Unless riding in deep pow, then I would think you would have a distinct advantage with your weight shifted towards the rear foot.

Again this was just a guess. There could be some other stance vs weight distribution dynamics I am unaware of that might negate those perceived benefits or drawbacks. 

Is this something that could be changed with any relative ease or, once the adjustment is made is this more of a permanent/semi permanent adjustment?


----------



## stillz (Jan 5, 2010)

Interesting question, E. I would think that if your back leg is shorter, your weight would tend to be shifted slightly toward the back of the board, giving your neutral position easier float in powder and strong turn completion, but would require a more exaggerated shift forward to make your turn initiations crisp and precise, especially in steeps and bumps. If desired, you could compensate for this effect by moving your bindings slightly forward. A longer back leg would be just the opposite: Really nimble front foot steering, but requiring a slightly more exaggerated shift aft to lock in aggressive turns.

That said, this seems like a decision that carries implications much broader than snowboarding. Unless this setup is 100% snowboard specific, I don't think I'd make my decision based solely on how it would affect my snowboarding. Personally, I like riding low, so I'd probably opt for a shorter leg in the back. Regardless of which way you go, I think you'll be able to adjust your setup and adapt your riding to match your goals. Good luck!


----------



## essie52 (Mar 19, 2014)

chomps1211 said:


> This is only a guess,.. I wouldn't think you would want the rear leg shorter. I would tend to think that would have you favoring riding in the "backseat!" In fact, if you are having trouble keeping your weight centered or forward when you're riding? You might get an advantage from setting the rear leg longer to force that forward position more..
> 
> Unless riding in deep pow, then I would think you would have a distinct advantage with your weight shifted towards the rear foot.
> 
> ...


These were my exact thoughts. I have been riding with the back leg longer. It is something I can adjust fairly easily and plan to fool around with once I have advanced more. For now I want to change as few variables as possible so I can get technique down. With that said, I don't want to fight a bad setup. :hairy:

E


----------



## essie52 (Mar 19, 2014)

stillz said:


> Interesting question, E. I would think that if your back leg is shorter, your weight would tend to be shifted slightly toward the back of the board, giving your neutral position easier float in powder and strong turn completion, but would require a more exaggerated shift forward to make your turn initiations crisp and precise, especially in steeps and bumps. If desired, you could compensate for this effect by moving your bindings slightly forward. A longer back leg would be just the opposite: Really nimble front foot steering, but requiring a slightly more exaggerated shift aft to lock in aggressive turns.
> 
> *That said, this seems like a decision that carries implications much broader than snowboarding.
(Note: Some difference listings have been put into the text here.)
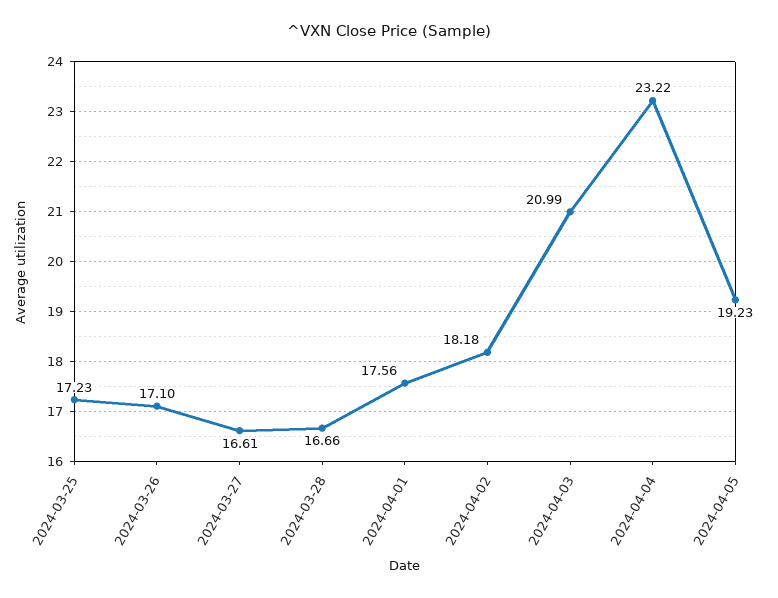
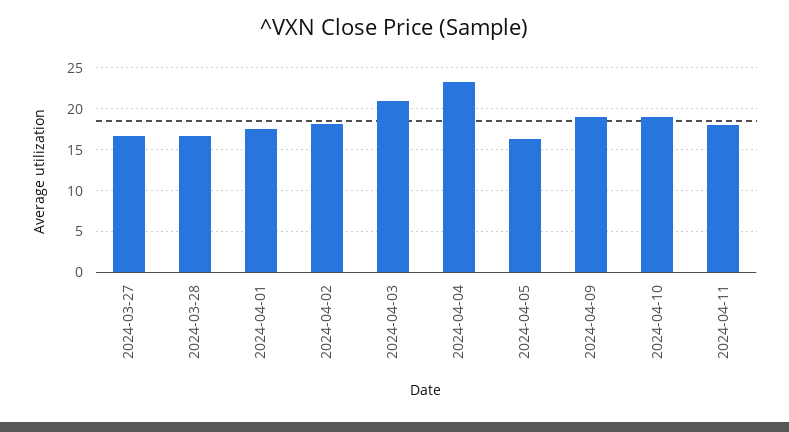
2024-03-25: 17.23 -> none
2024-03-26: 17.1 -> none
2024-04-05: 19.23 -> 16
2024-04-09: none -> 19
2024-04-10: none -> 19
2024-04-11: none -> 18

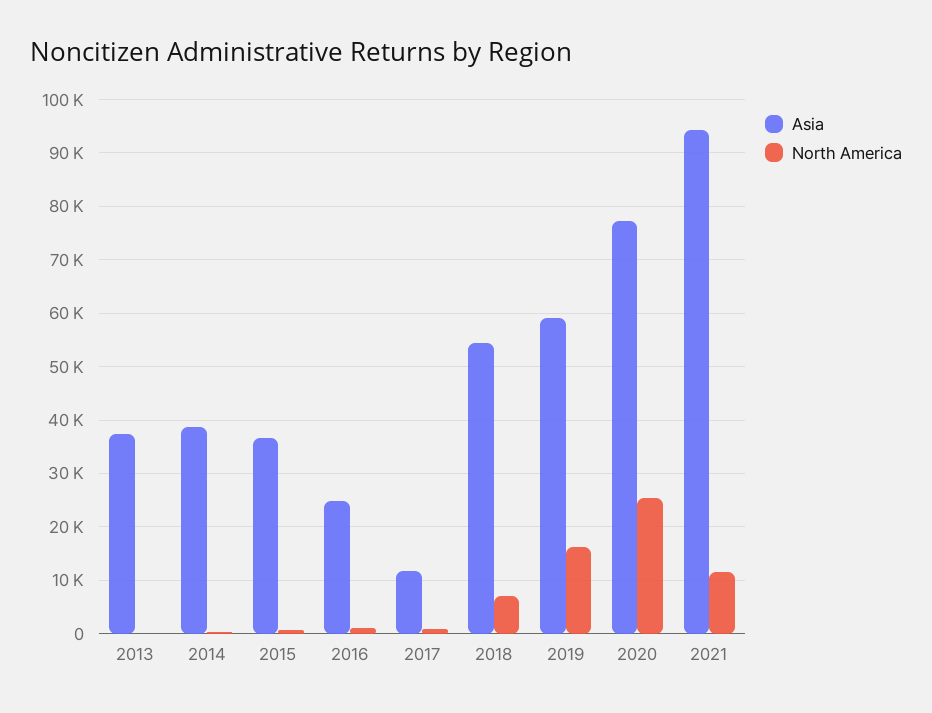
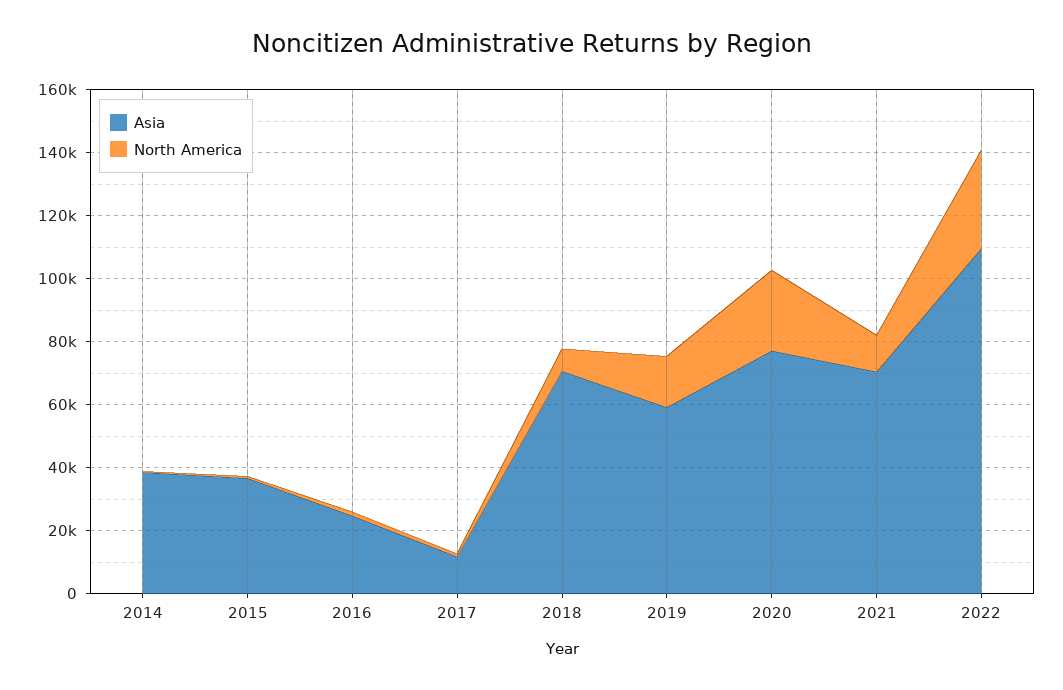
Asia, 2013: 38000 -> none
North America, 2013: 0 -> none
Asia, 2018: 54000 -> 70000
Asia, 2021: 94000 -> 70000
Asia, 2022: none -> 110000
North America, 2022: none -> 30000

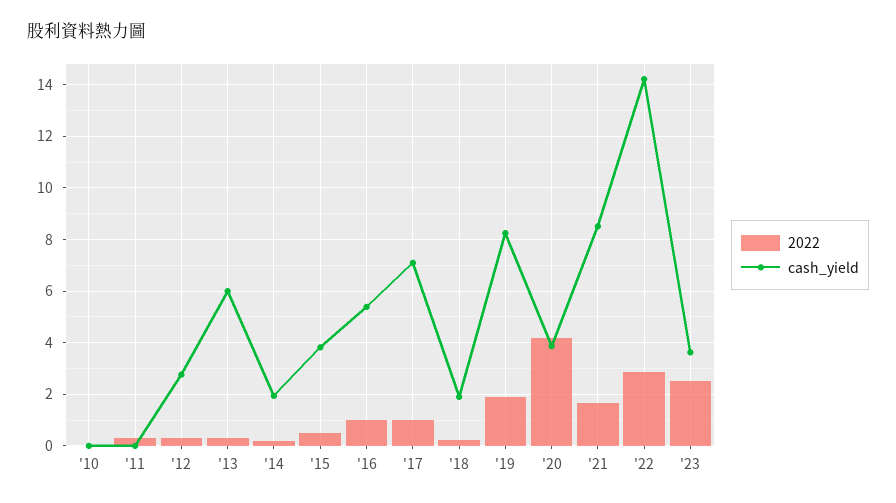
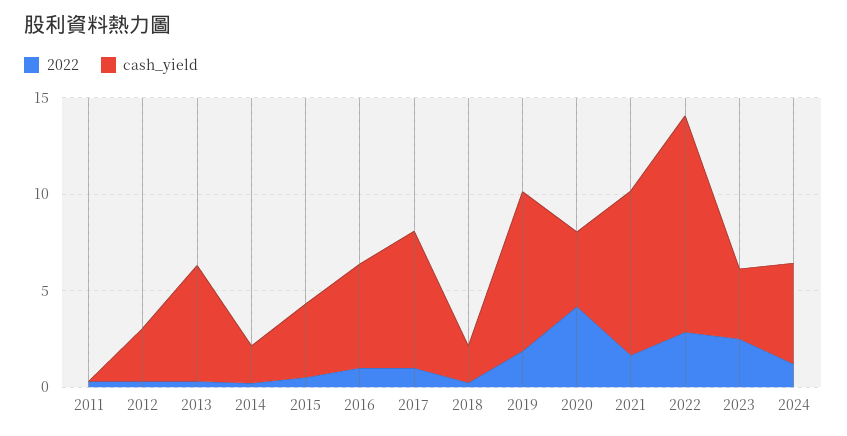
2022, '10: 0 -> none
cash_yield, '10: 0 -> none
cash_yield, '22: 14.25 -> 11
2022, 2024: none -> 1
cash_yield, 2024: none -> 5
Unless this setup is 100% snowboard specific, I don't think I'd make my decision based solely on how it would affect my snowboarding.* Personally, I like riding low, so I'd probably opt for a shorter leg in the back. Regardless of which way you go, I think you'll be able to adjust your setup and adapt your riding to match your goals. Good luck!
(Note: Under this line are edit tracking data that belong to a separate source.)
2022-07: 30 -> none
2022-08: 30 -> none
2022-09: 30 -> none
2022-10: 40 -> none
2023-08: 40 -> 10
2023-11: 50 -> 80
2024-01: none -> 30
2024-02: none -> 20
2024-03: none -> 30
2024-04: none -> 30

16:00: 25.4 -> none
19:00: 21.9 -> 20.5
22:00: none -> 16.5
The leg is snowboard specific. I am lucky enough to have a prosthetist who was super excited to have me snowboarding and made me a leg for it. 
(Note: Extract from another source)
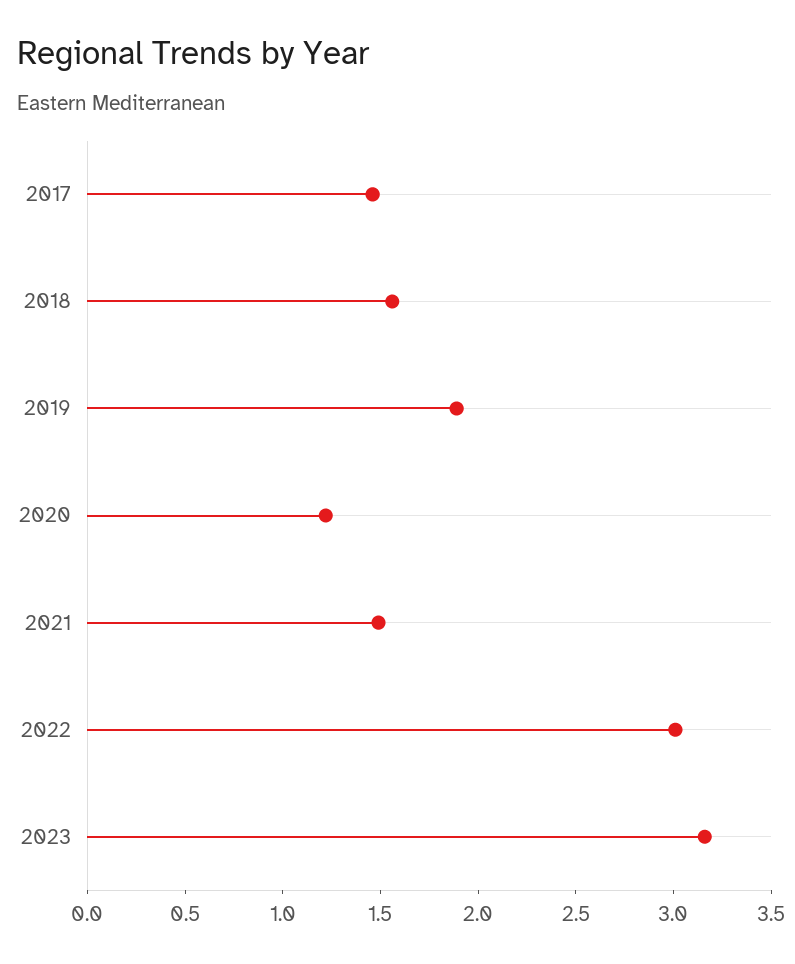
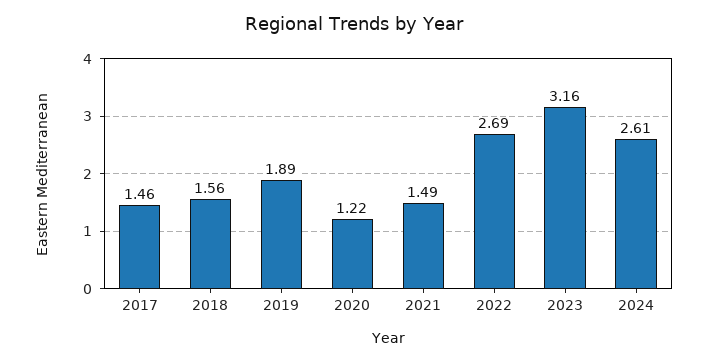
2022: 3 -> 2.69
2024: none -> 2.61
I need to think about your response. I am mostly on hard pack so that might make a difference. 

E


----------



## chomps1211 (Mar 30, 2011)

essie52 said:


> These were my exact thoughts. I have been riding with the back leg longer. It is something I can adjust fairly easily and plan to fool around with once I have advanced more. *For now I want to change as few variables as possible so I can get technique down. With that said, I don't want to fight a bad setup.* :hairy:
> 
> E


That is an excellent plan. Early on, first season, I had so little experience that any change I made to my set up,.. I couldn't tell if it was a good change or not. Unless it made things horribly worse, It did little good to make too many changes. 

That being said,.. It doesn't hurt sometimes to know where those extremes are that negatively effect the performance. I found when starting out, you can't always be sure that what your doing is working until you feel how bloody awful some change in settings feels. Then you can change it back, and relax about making any big changes for awhile. At least unless you have a specific reason for trying them out.


----------



## neni (Dec 24, 2012)

essie52 said:


> The leg is snowboard specific. I am lucky enough to have a prosthetist who was super excited to have me snowboarding and made me a leg for it.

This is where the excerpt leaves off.